> _What you are asked to do_
Transcribe the entries below with complete accuracy, excluding the pictures.

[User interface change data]
•••

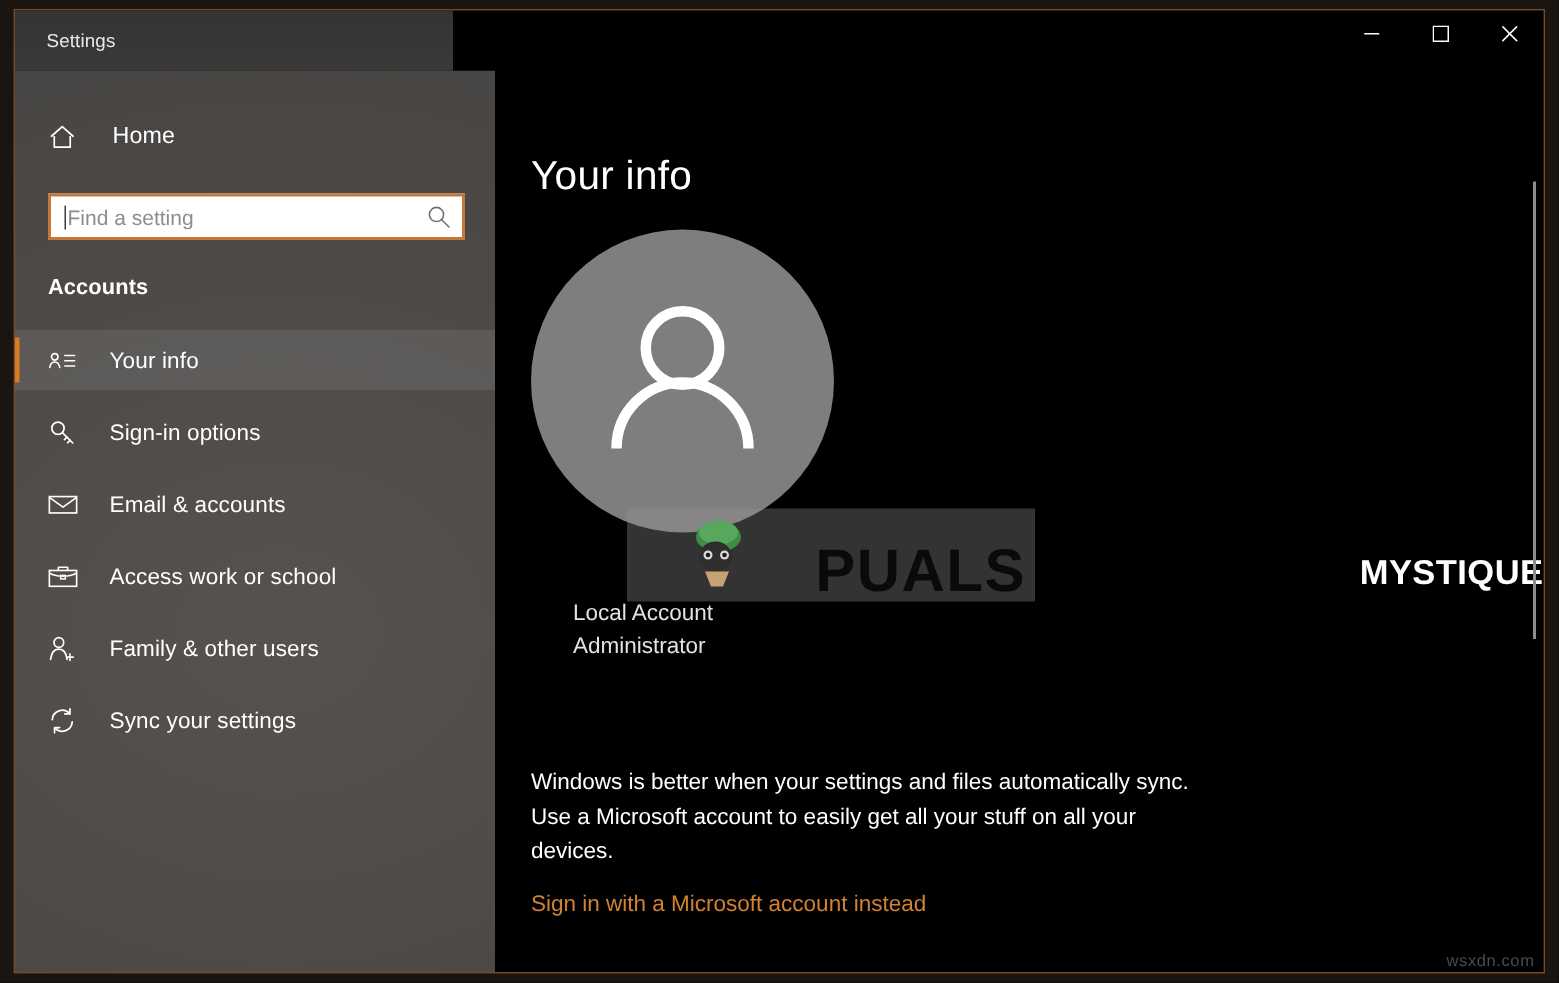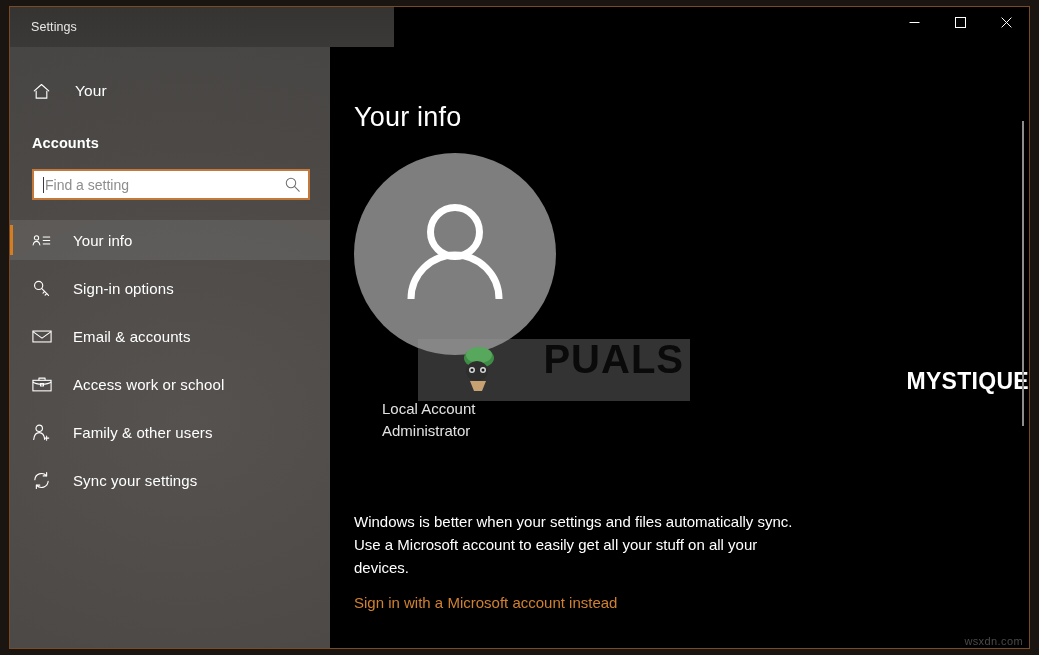--- a/index.html
+++ b/index.html
@@ -24,21 +24,21 @@
   
   #titlebar {
     height: 40px;
     flex: 0 0 40px;
     display: flex;
     align-items: flex-start;
     position: relative;
     z-index: 5;
   }
   #titlebar-left {
-    width: 384px;
+    width: 292px;
     height: 40px;
     background: linear-gradient(180deg, #363432 0%, #3b3937 100%);
     display: flex;
     align-items: center;
     padding-left: 21px;
   }
   #titlebar-title {
     color: #e8e8e8;
     font-size: 12.5px;
     letter-spacing: .1px;
@@ -212,21 +212,21 @@
     margin-left: 28px;
   }
   #account-type { margin-top: 5px; }
 
   #watermark {
     position: absolute;
     left: 64px; top: -30px;
     width: 272px; height: 62px;
     background: rgba(150,150,150,.34);
     display: flex;
-    align-items: flex-start;
+    align-items: flex-end;
     justify-content: flex-end;
     padding-right: 6px;
     pointer-events: none;
   }
   #watermark-text {
     color: #0a0a0a;
     font-size: 40px;
     font-weight: bold;
     letter-spacing: 1px;
     line-height: 1;
@@ -313,35 +313,35 @@
 
     <div id="sidebar">
 
       <div class="nav-home">
         <span class="ic">
           <svg width="19" height="19" viewBox="0 0 20 20">
             <path d="M2.4 9.3 L10 2.6 L17.6 9.3" fill="none" stroke="#ffffff" stroke-width="1.2" stroke-linecap="round" stroke-linejoin="round"></path>
             <path d="M4.4 9.1 L4.4 17 L15.6 17 L15.6 9.1" fill="none" stroke="#ffffff" stroke-width="1.2" stroke-linejoin="round"></path>
           </svg>
         </span>
-        <span class="lb">Your</span>
-      </div>
-
-      <div id="accounts-head">Accounts</div>
+        <span class="lb">Home</span>
+      </div>
 
       <div id="searchbox">
         <span id="search-caret"></span>
         <input id="search-input" type="text" autocomplete="off" placeholder="Find a setting" style="">
         <span id="search-icon">
           <svg width="17" height="17" viewBox="0 0 18 18">
             <circle cx="7.4" cy="7.4" r="5" fill="none" stroke="#707070" stroke-width="1.1"></circle>
             <line x1="11.1" y1="11.1" x2="16.2" y2="16.2" stroke="#707070" stroke-width="1.1" stroke-linecap="round"></line>
           </svg>
         </span>
       </div>
+
+      <div id="accounts-head">Accounts</div>
 
       <div id="navlist">
 
         <div class="nav-item selected">
           <span class="ic">
             <svg width="19" height="15" viewBox="0 0 22 16">
               <circle cx="5.2" cy="5.0" r="2.5" fill="none" stroke="#ffffff" stroke-width="1.2"></circle>
               <path d="M1.3 13.2 C1.9 10.2 3.4 9.0 5.2 9.0 C7.0 9.0 8.5 10.2 9.1 13.2" fill="none" stroke="#ffffff" stroke-width="1.2" stroke-linecap="round"></path>
               <line x1="12.5" y1="4.0" x2="21" y2="4.0" stroke="#ffffff" stroke-width="1.2"></line>
               <line x1="12.5" y1="8.0" x2="21" y2="8.0" stroke="#ffffff" stroke-width="1.2"></line>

•••

> _Output_
--- a/index.html
+++ b/index.html
@@ -24,21 +24,21 @@
   
   #titlebar {
     height: 40px;
     flex: 0 0 40px;
     display: flex;
     align-items: flex-start;
     position: relative;
     z-index: 5;
   }
   #titlebar-left {
-    width: 384px;
+    width: 292px;
     height: 40px;
     background: linear-gradient(180deg, #363432 0%, #3b3937 100%);
     display: flex;
     align-items: center;
     padding-left: 21px;
   }
   #titlebar-title {
     color: #e8e8e8;
     font-size: 12.5px;
     letter-spacing: .1px;
@@ -212,21 +212,21 @@
     margin-left: 28px;
   }
   #account-type { margin-top: 5px; }
 
   #watermark {
     position: absolute;
     left: 64px; top: -30px;
     width: 272px; height: 62px;
     background: rgba(150,150,150,.34);
     display: flex;
-    align-items: flex-start;
+    align-items: flex-end;
     justify-content: flex-end;
     padding-right: 6px;
     pointer-events: none;
   }
   #watermark-text {
     color: #0a0a0a;
     font-size: 40px;
     font-weight: bold;
     letter-spacing: 1px;
     line-height: 1;
@@ -313,35 +313,35 @@
 
     <div id="sidebar">
 
       <div class="nav-home">
         <span class="ic">
           <svg width="19" height="19" viewBox="0 0 20 20">
             <path d="M2.4 9.3 L10 2.6 L17.6 9.3" fill="none" stroke="#ffffff" stroke-width="1.2" stroke-linecap="round" stroke-linejoin="round"></path>
             <path d="M4.4 9.1 L4.4 17 L15.6 17 L15.6 9.1" fill="none" stroke="#ffffff" stroke-width="1.2" stroke-linejoin="round"></path>
           </svg>
         </span>
-        <span class="lb">Your</span>
-      </div>
-
-      <div id="accounts-head">Accounts</div>
+        <span class="lb">Home</span>
+      </div>
 
       <div id="searchbox">
         <span id="search-caret"></span>
         <input id="search-input" type="text" autocomplete="off" placeholder="Find a setting" style="">
         <span id="search-icon">
           <svg width="17" height="17" viewBox="0 0 18 18">
             <circle cx="7.4" cy="7.4" r="5" fill="none" stroke="#707070" stroke-width="1.1"></circle>
             <line x1="11.1" y1="11.1" x2="16.2" y2="16.2" stroke="#707070" stroke-width="1.1" stroke-linecap="round"></line>
           </svg>
         </span>
       </div>
+
+      <div id="accounts-head">Accounts</div>
 
       <div id="navlist">
 
         <div class="nav-item selected">
           <span class="ic">
             <svg width="19" height="15" viewBox="0 0 22 16">
               <circle cx="5.2" cy="5.0" r="2.5" fill="none" stroke="#ffffff" stroke-width="1.2"></circle>
               <path d="M1.3 13.2 C1.9 10.2 3.4 9.0 5.2 9.0 C7.0 9.0 8.5 10.2 9.1 13.2" fill="none" stroke="#ffffff" stroke-width="1.2" stroke-linecap="round"></path>
               <line x1="12.5" y1="4.0" x2="21" y2="4.0" stroke="#ffffff" stroke-width="1.2"></line>
               <line x1="12.5" y1="8.0" x2="21" y2="8.0" stroke="#ffffff" stroke-width="1.2"></line>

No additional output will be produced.